Assignment ->
Leave out pictures; repeat exactly the lines from the "sad, 08:20: none -> 1020" line through the last of the data below.

Data to process ->
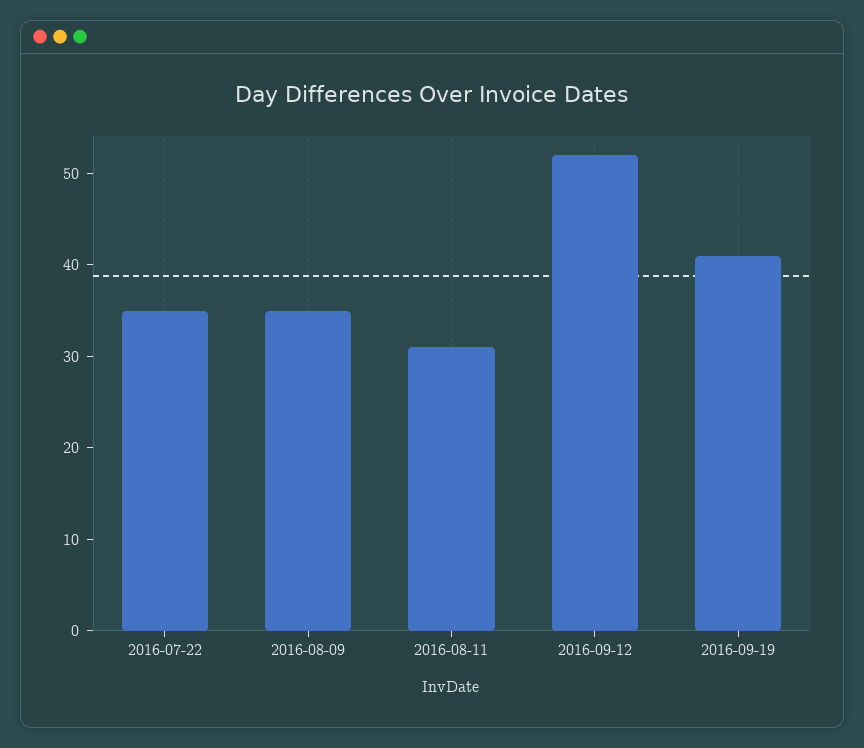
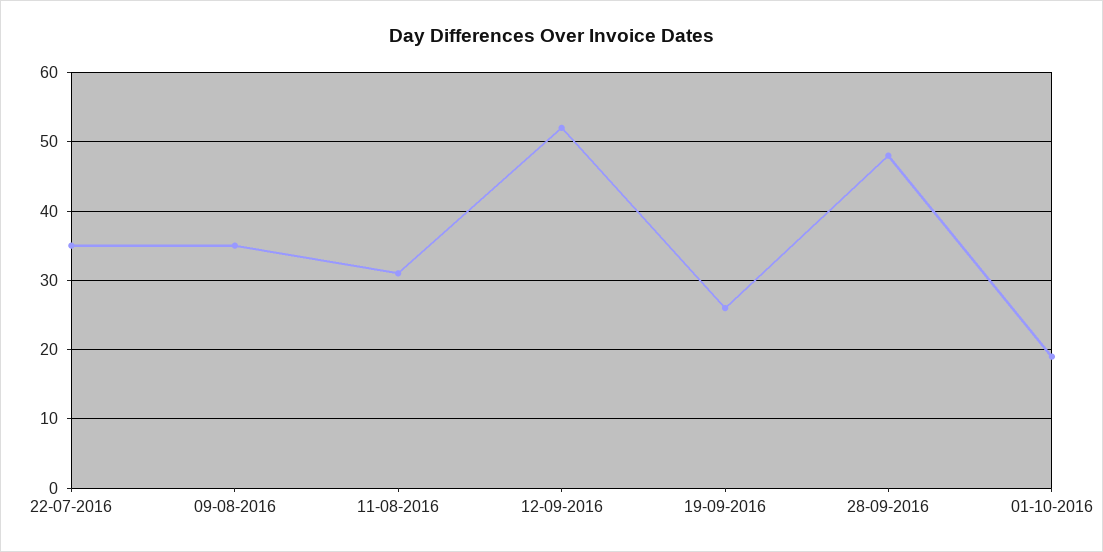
2016-09-19: 41 -> 26
28-09-2016: none -> 48
01-10-2016: none -> 19

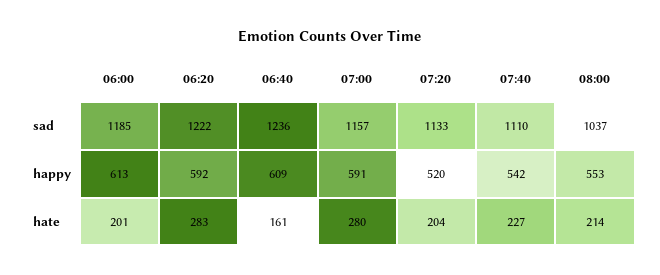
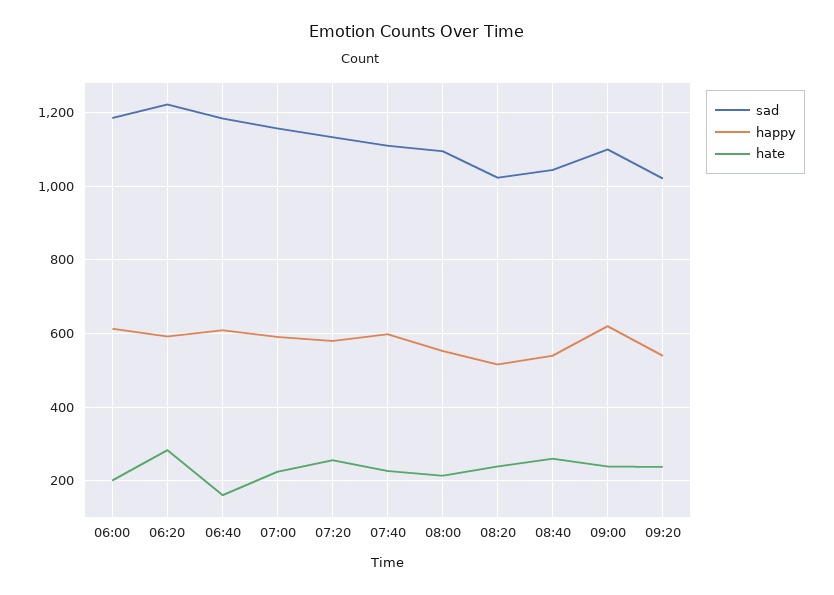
sad, 06:40: 1236 -> 1180
sad, 08:00: 1037 -> 1100
happy, 07:20: 520 -> 580
happy, 07:40: 542 -> 600
hate, 07:00: 280 -> 220
hate, 07:20: 204 -> 260
sad, 08:20: none -> 1020
happy, 08:20: none -> 520
hate, 08:20: none -> 240
sad, 08:40: none -> 1040
happy, 08:40: none -> 540
hate, 08:40: none -> 260
sad, 09:00: none -> 1100
happy, 09:00: none -> 620
hate, 09:00: none -> 240
sad, 09:20: none -> 1020
happy, 09:20: none -> 540
hate, 09:20: none -> 240

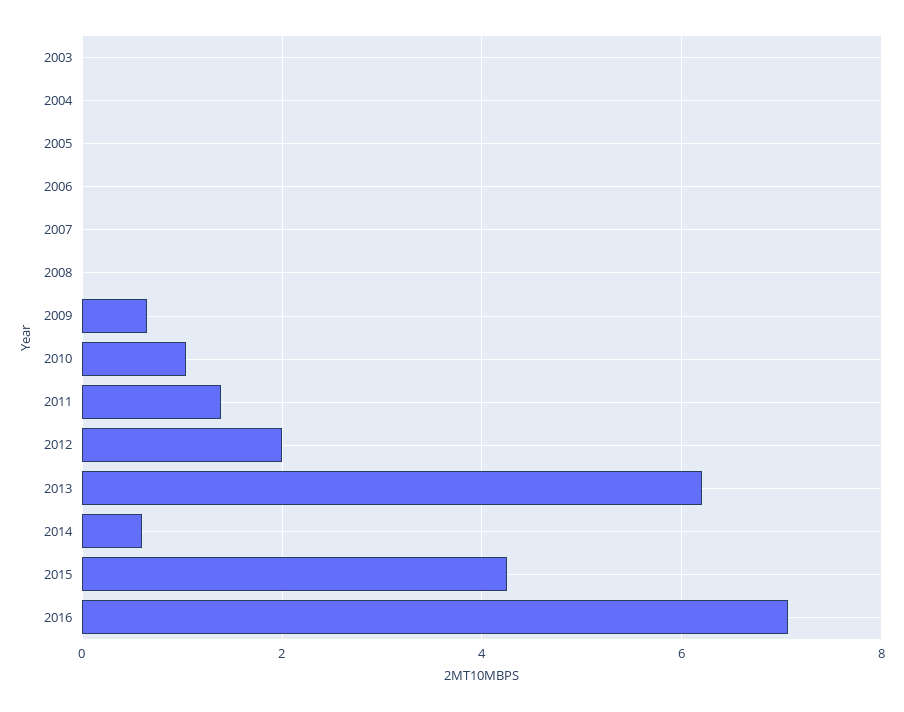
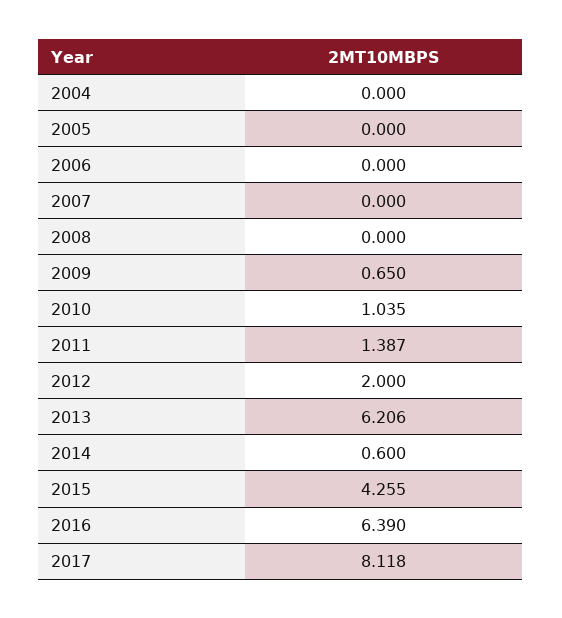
2003: 0 -> none
2016: 7 -> 6.39
2017: none -> 8.118

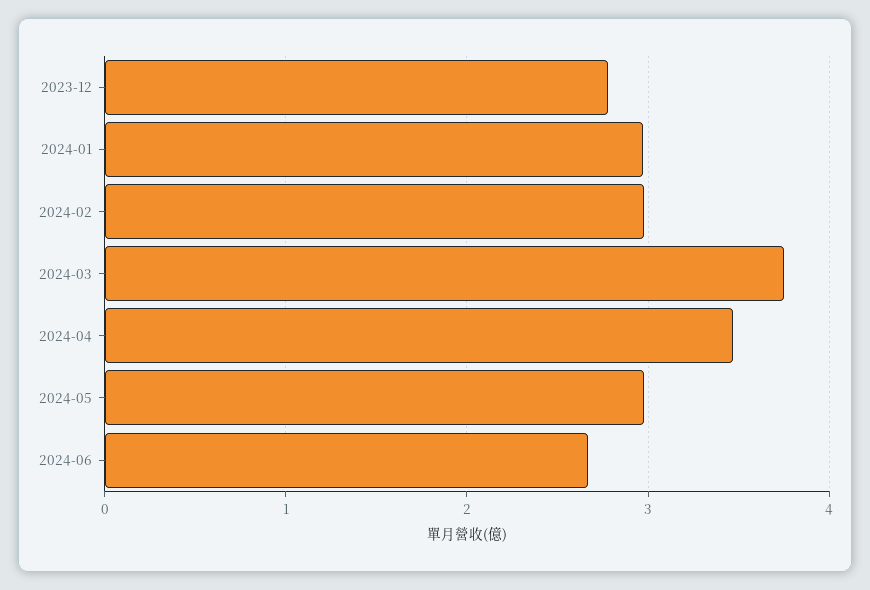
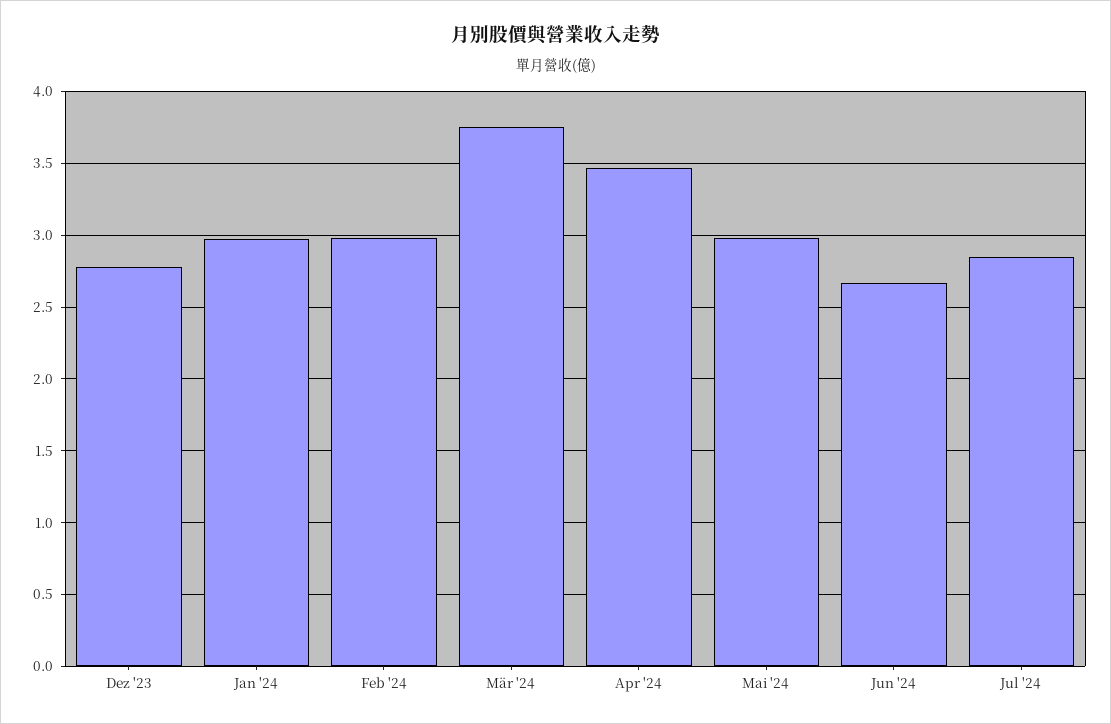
Jul '24: none -> 2.85

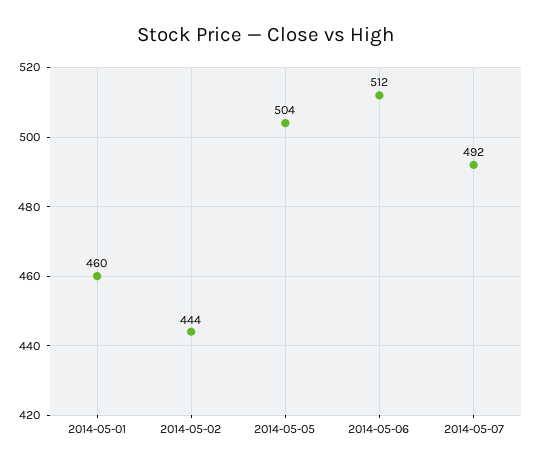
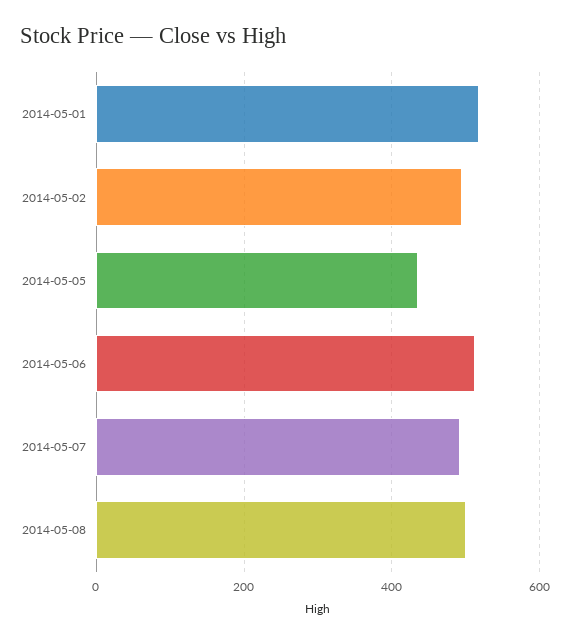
2014-05-01: 460 -> 520
2014-05-02: 444 -> 500
2014-05-05: 504 -> 440
2014-05-08: none -> 500

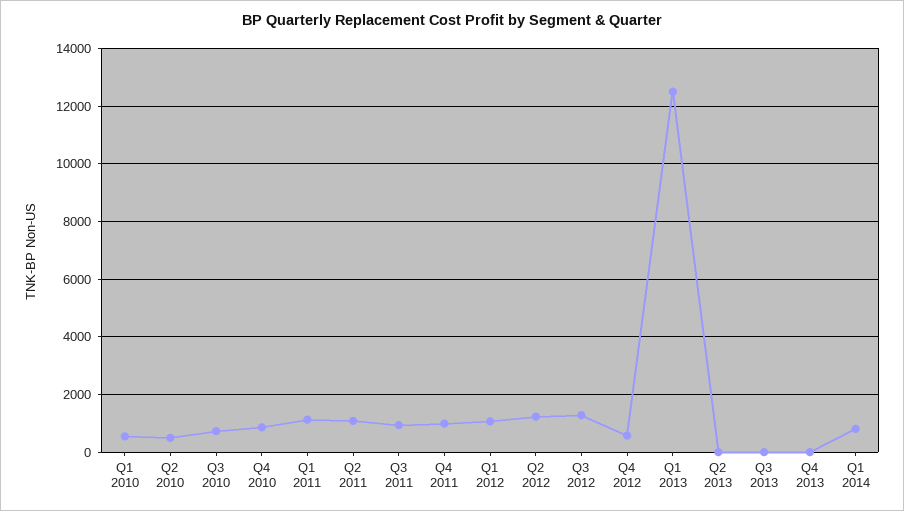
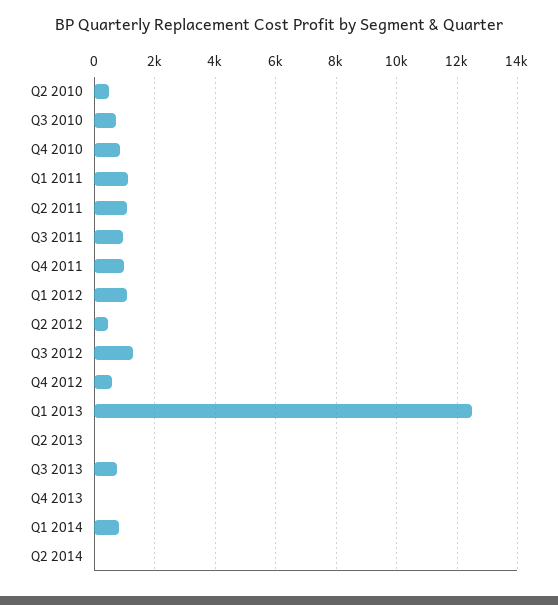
Q1 2010: 500 -> none
Q2 2012: 1250 -> 400
Q3 2013: 0 -> 800
Q2 2014: none -> 0

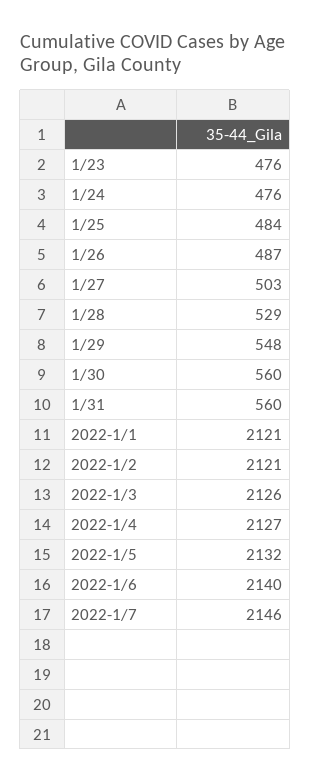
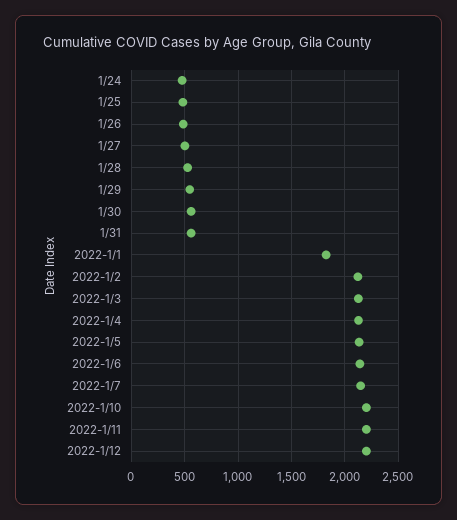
1/23: 476 -> none
2022-1/1: 2121 -> 1800
2022-1/10: none -> 2200
2022-1/11: none -> 2200
2022-1/12: none -> 2200

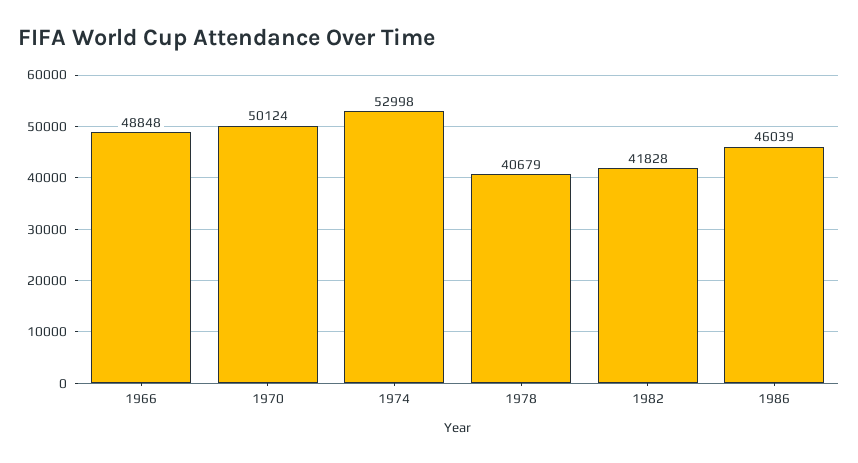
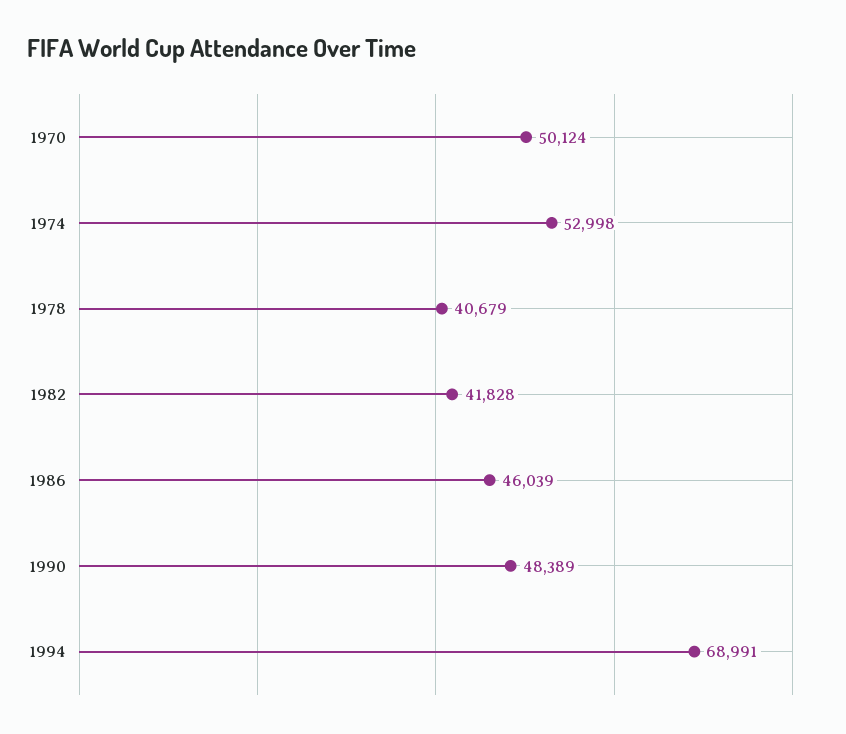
1966: 48848 -> none
1990: none -> 48389
1994: none -> 68991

Exercise solution ->
sad, 08:20: none -> 1020
happy, 08:20: none -> 520
hate, 08:20: none -> 240
sad, 08:40: none -> 1040
happy, 08:40: none -> 540
hate, 08:40: none -> 260
sad, 09:00: none -> 1100
happy, 09:00: none -> 620
hate, 09:00: none -> 240
sad, 09:20: none -> 1020
happy, 09:20: none -> 540
hate, 09:20: none -> 240

2003: 0 -> none
2016: 7 -> 6.39
2017: none -> 8.118

Jul '24: none -> 2.85

2014-05-01: 460 -> 520
2014-05-02: 444 -> 500
2014-05-05: 504 -> 440
2014-05-08: none -> 500

Q1 2010: 500 -> none
Q2 2012: 1250 -> 400
Q3 2013: 0 -> 800
Q2 2014: none -> 0

1/23: 476 -> none
2022-1/1: 2121 -> 1800
2022-1/10: none -> 2200
2022-1/11: none -> 2200
2022-1/12: none -> 2200

1966: 48848 -> none
1990: none -> 48389
1994: none -> 68991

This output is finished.